Des chercheurs de l'Hospital for Sick Children (SickKids) ont découvert comment la bactérie responsable de la tuberculose s'alimente pendant l'infection, fournissant ainsi de nouvelles informations sur l'une des maladies infectieuses les plus mortelles au monde.
L'étude, publiée dans La revue EMBOfournit la première structure 3D détaillée d'une protéine appelée EtfD, que la bactérie Mycobactérie tuberculose utilise pour extraire l'énergie des lipides (graisses), ainsi que le premier test de laboratoire capable de mesurer directement son activité. Ensemble, ces avancées donnent aux chercheurs les outils nécessaires pour commencer la découverte de médicaments à un stade précoce axés sur cette voie métabolique essentielle.
« En fournissant à la fois un modèle structurel et un test pour EtfD, nous disposons désormais d'une boîte à outils pour commencer à traiter un système qui ralentit le traitement et aide la bactérie à développer une résistance aux antibiotiques. Il s'agit de la première étape vers le développement de schémas thérapeutiques meilleurs et plus courts pour la tuberculose », déclare le Dr John Rubinstein, scientifique principal du programme de médecine moléculaire de SickKids et auteur principal de l'article.
Comment les bactéries tuberculeuses transforment les lipides en énergie
La tuberculose (TB), une infection qui touche principalement les poumons, est la cause la plus fréquente de décès par maladie infectieuse dans le monde. Les souches résistantes aux médicaments sont en augmentation, en partie à cause de la capacité des bactéries tuberculeuses à entrer dans un état dormant et à survivre pendant de longues périodes dans les zones riches en lipides qu’elles créent dans les poumons. Là, les bactéries se nourrissent des lipides des cellules endommagées pour obtenir de l’énergie, devenant ainsi plus tolérantes aux antibiotiques auxquels elles sont exposées et plus difficiles à tuer.
De longues cures de médicaments qui peuvent durer de six mois à un an ou plus, combinées à des effets secondaires difficiles, peuvent rendre difficile pour les patients de prendre régulièrement leurs médicaments.
Grâce à la microscopie cryoélectronique à haute résolution du centre d'imagerie médicale nanométrique, l'équipe de recherche dirigée par Rubinstein et le premier auteur Gautier Courbon a produit le premier modèle structurel d'EtfD.

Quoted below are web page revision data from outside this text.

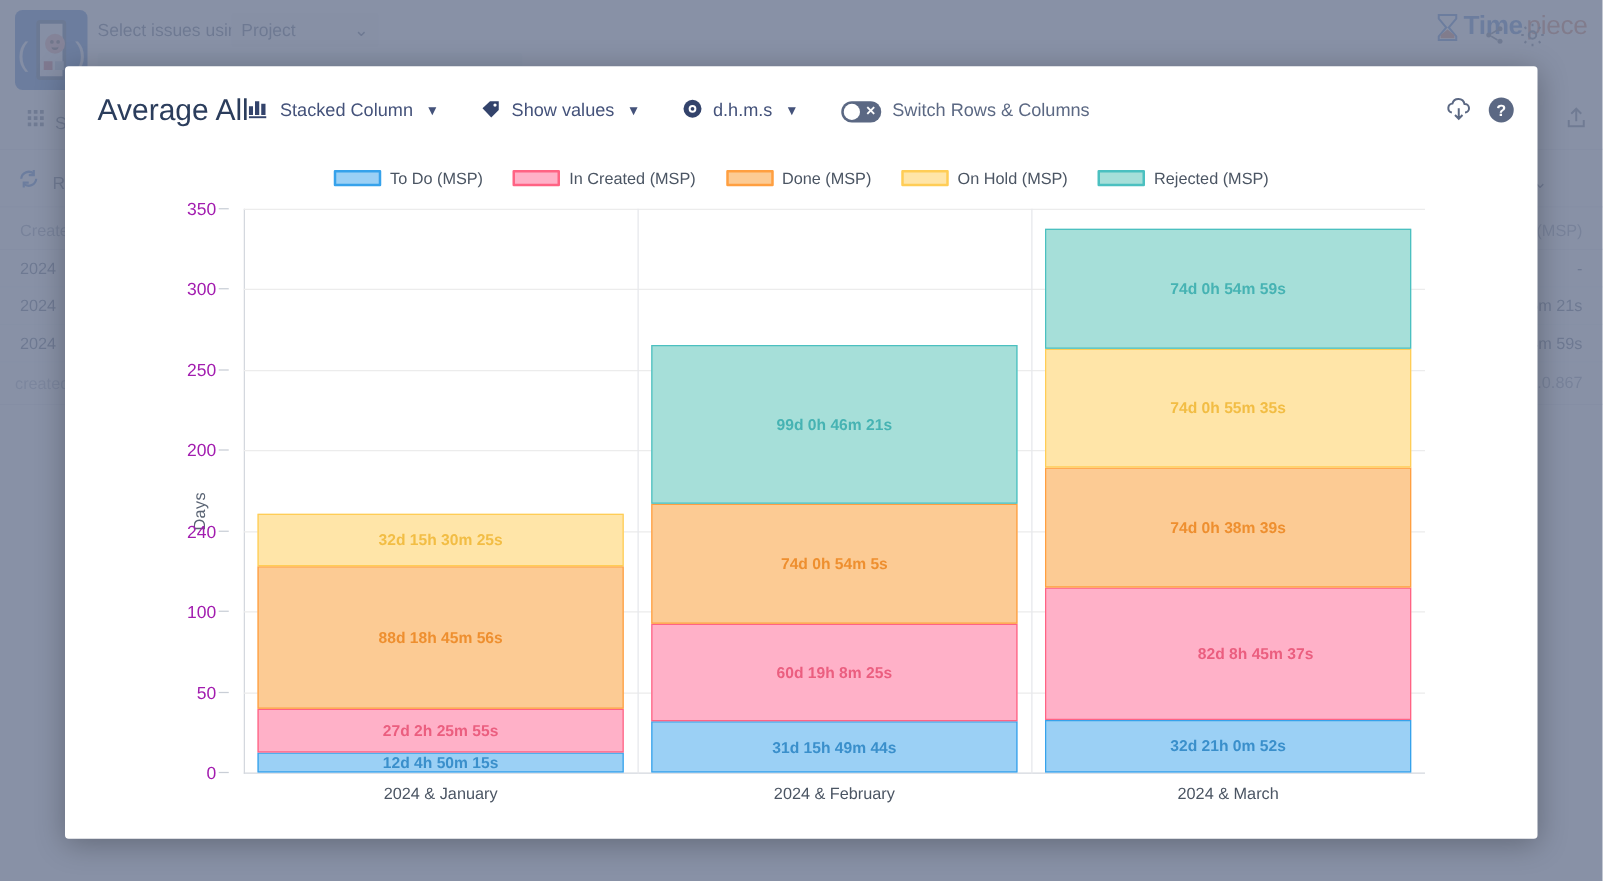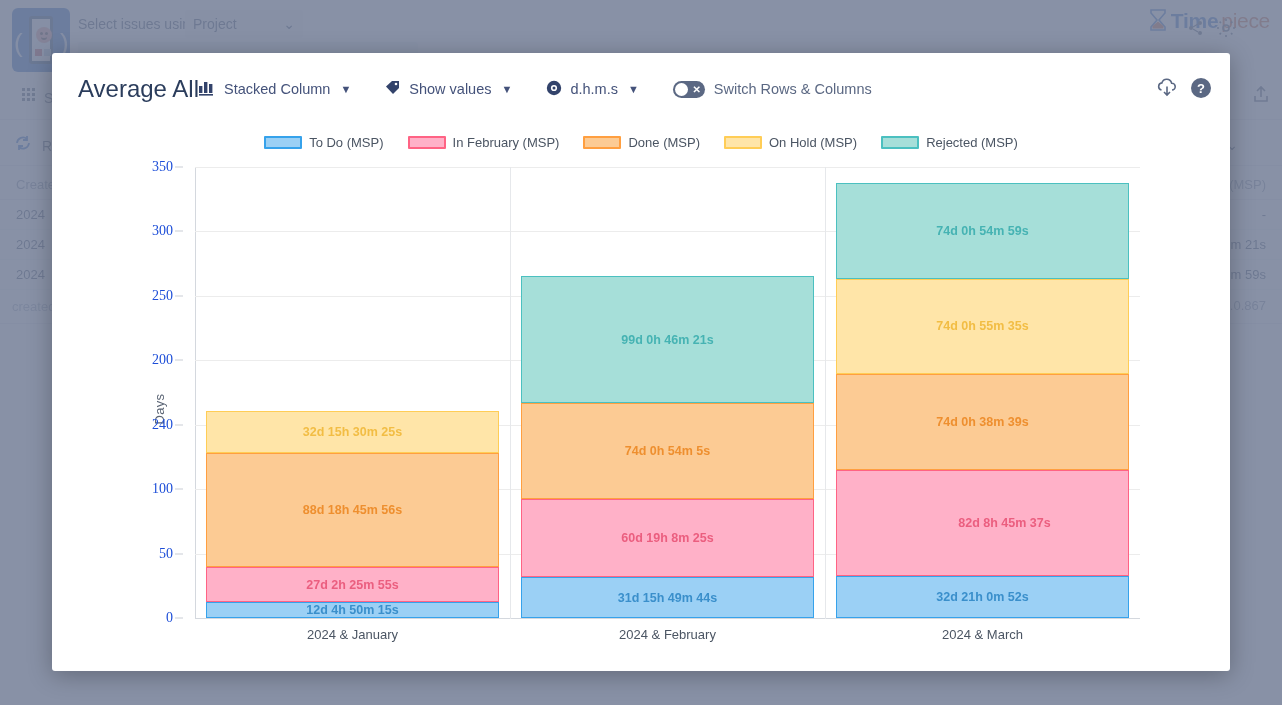"Time" .bg-logo { align-items: flex-start -> flex-end }
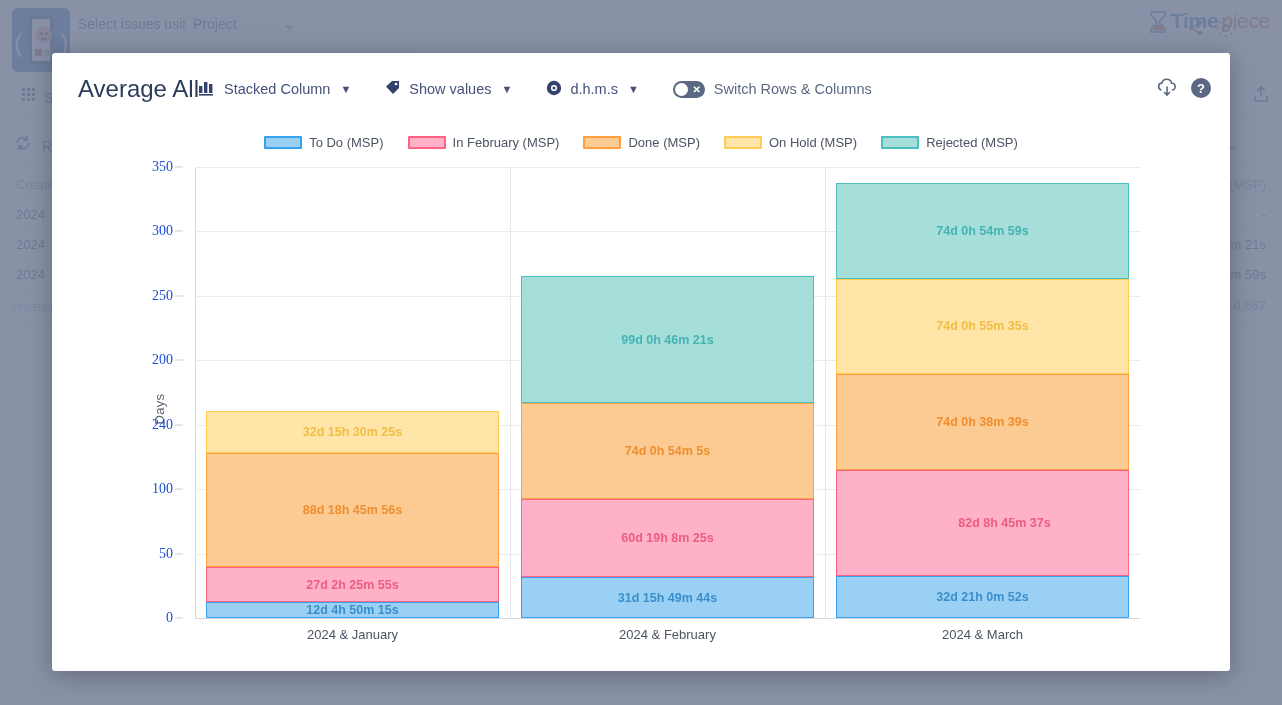"In February (MSP)" span { text: February -> Created }
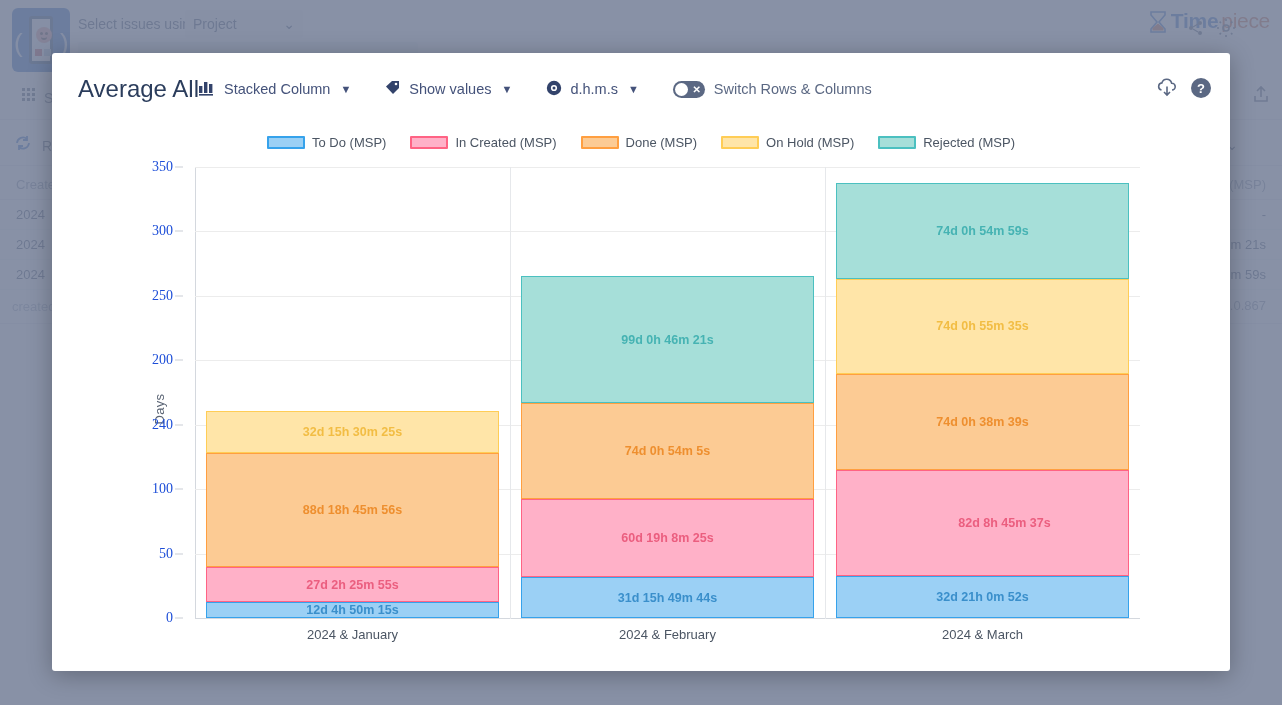"350" .ylabel { color: #1d4ed8 -> #a21caf; font-family: Liberation Serif, serif -> none }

La structure révèle que l’EtfD agit comme un fil, déplaçant l’énergie libérée par les lipides décomposés dans le système que la bactérie utilise pour produire de l’adénosine triphosphate (ATP), la molécule qui assure sa survie pendant l’infection.
Vers un traitement plus efficace contre la tuberculose
Dans le cadre de l’étude, Courbon a également développé le premier test biochimique capable de mesurer l’activité de l’EtfD. Bien que l’EtfD ait déjà été proposé comme cible prometteuse, notamment par les co-auteurs Drs. Sabine Ehrt et Dirk Schnappinger de Weill Cornell Medicine, les chercheurs n'avaient pas de moyen de mesurer son activité.
« Le test nous permet enfin de voir EtfD fonctionner en temps réel. Il nous montre quand cette voie filaire est active et quand elle est bloquée, ce qui est essentiel pour le dépistage des inhibiteurs », explique Courbon, doctorant au laboratoire Rubinstein. « Savoir à quoi ressemble EtfD au niveau atomique nous aide également à identifier où un composé pourrait se lier et comment nous pourrions améliorer les candidats médicaments potentiels. »
Les premiers travaux de collaboration avec le SPARC Drug Discovery Facility commenceront bientôt à tester des bibliothèques de composés potentiels susceptibles de bloquer EtfD.
Avec le test et la structure désormais disponibles pour les équipes de recherche, cette étude met en évidence comment la biologie structurale et le programme de médecine moléculaire de SickKids contribuent à jeter les bases de l’identification de composés qui pourraient un jour contribuer à raccourcir la durée du traitement.
« La tuberculose existe depuis des milliers d'années. Avec l'augmentation des souches résistantes aux médicaments, il est essentiel de comprendre et de cibler ses stratégies de survie si nous voulons développer la prochaine génération de traitements antituberculeux qui donneront aux cliniciens les meilleurs outils possibles pour soutenir leurs patients », ajoute Rubinstein.